[[ Data supplied open ]]
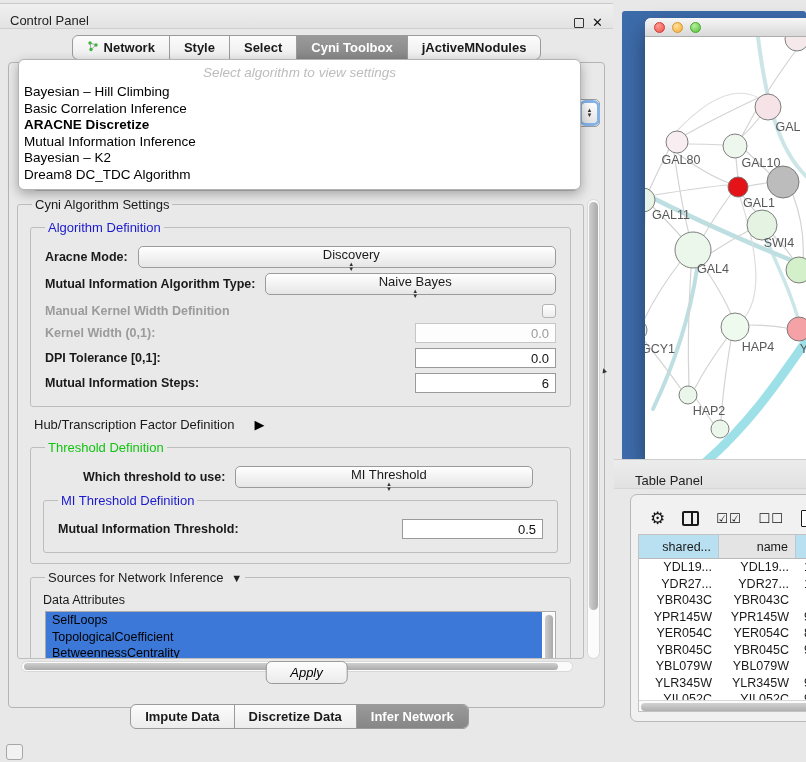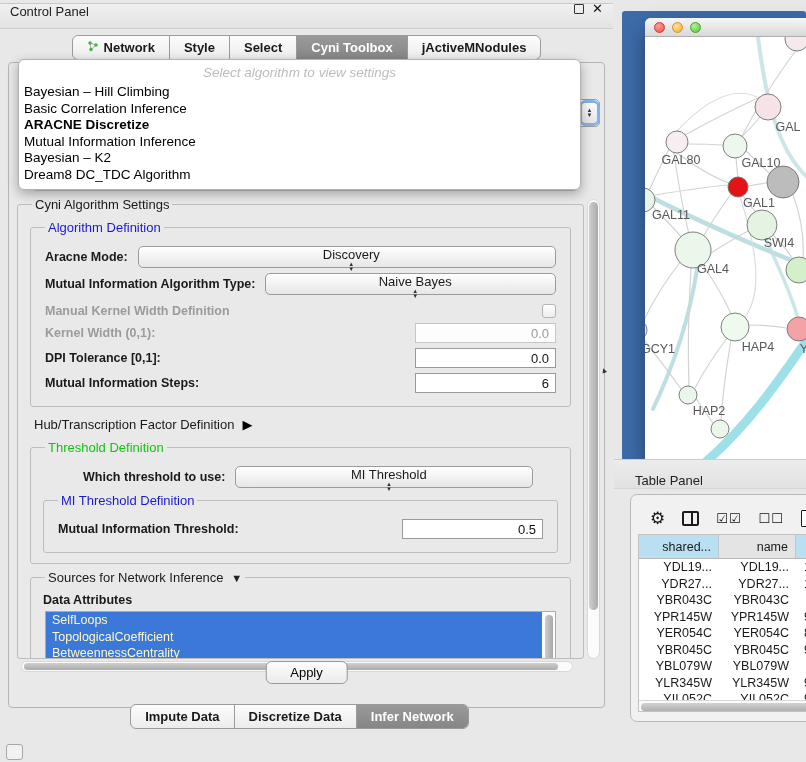"Control Panel" .cp-titlebar { align-items: flex-start -> flex-end }
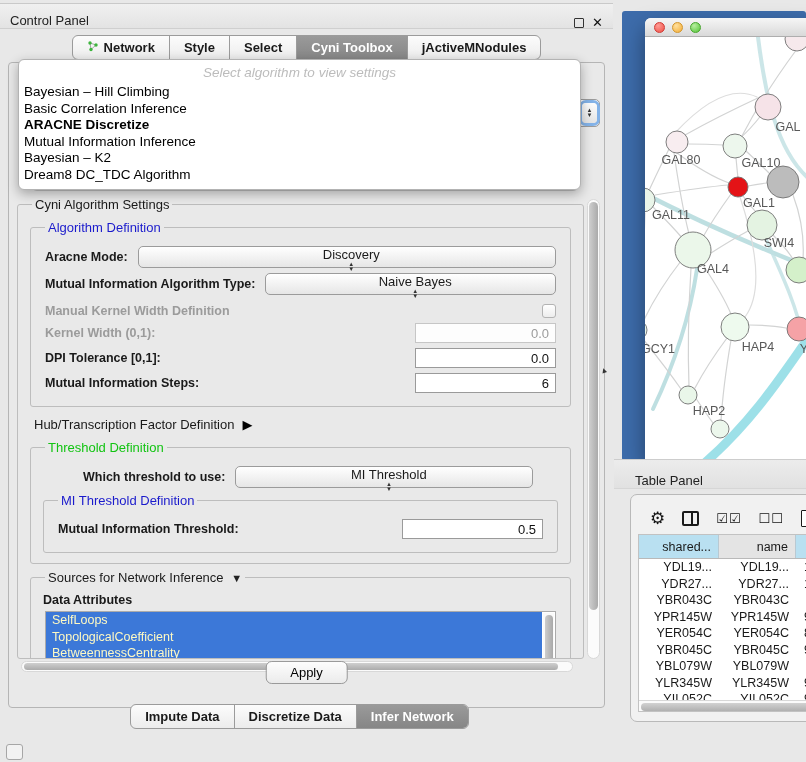"Hub/Transcription Factor Definition" .hub-row { gap: 8px -> 20px }
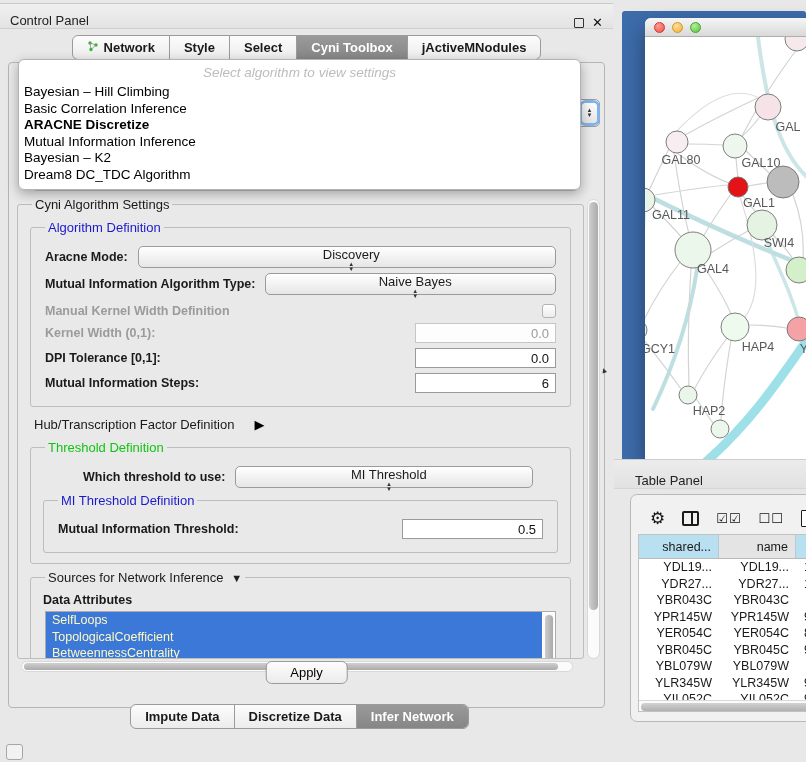"Data Attributes" .attrs-title { font-weight: bold -> normal }
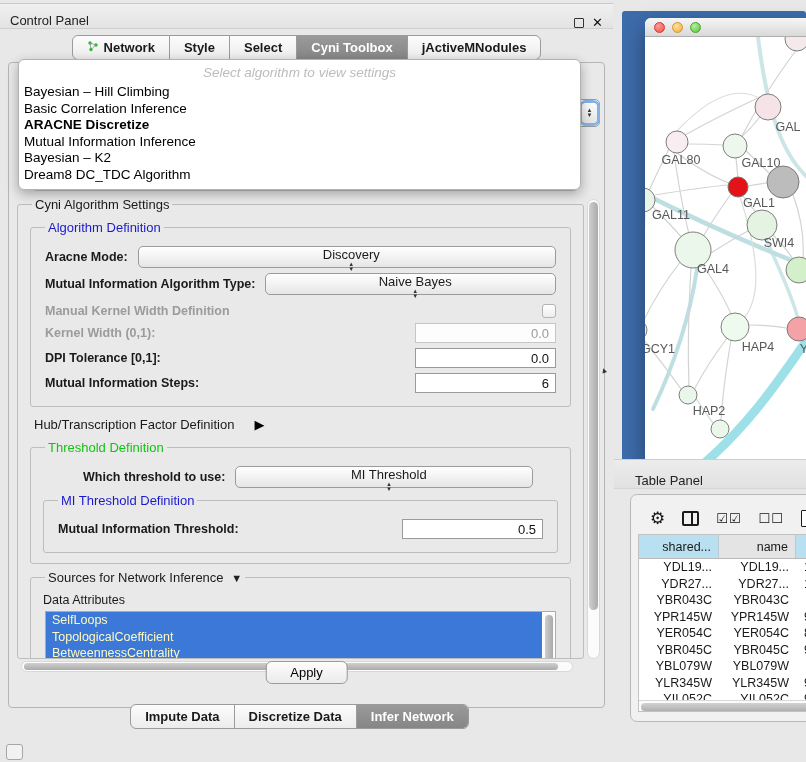"SelfLoops" .attr-item { color: #fef9c3 -> #000000 }
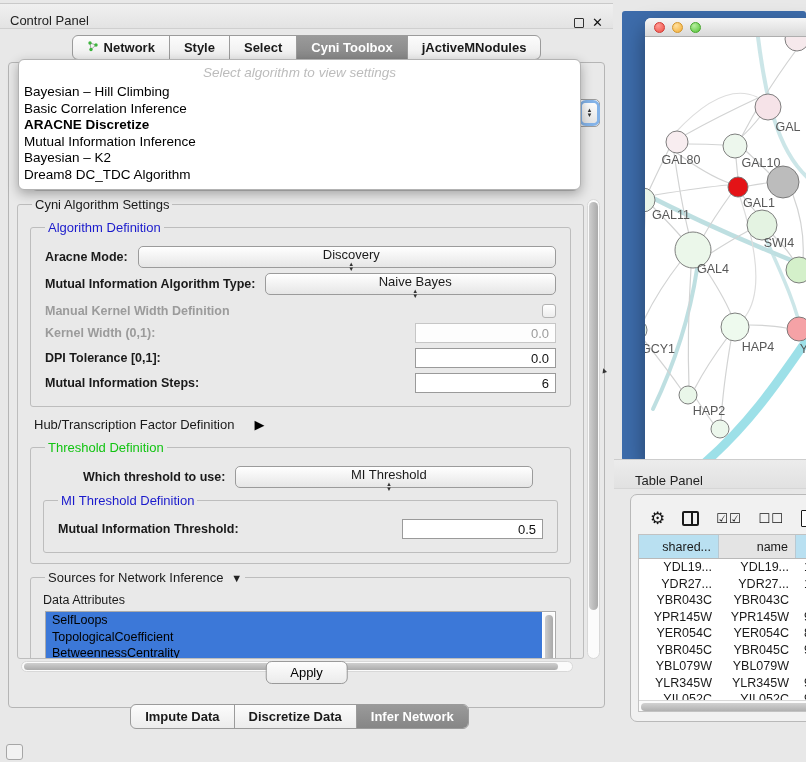"Apply" #apply-btn { font-style: none -> italic }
[[ Data supplied closed ]]
* _The problem_
Output each record above exactly as it stands, excluding all pictures.

* _Your solution_
"Control Panel" .cp-titlebar { align-items: flex-start -> flex-end }
"Hub/Transcription Factor Definition" .hub-row { gap: 8px -> 20px }
"Data Attributes" .attrs-title { font-weight: bold -> normal }
"SelfLoops" .attr-item { color: #fef9c3 -> #000000 }
"Apply" #apply-btn { font-style: none -> italic }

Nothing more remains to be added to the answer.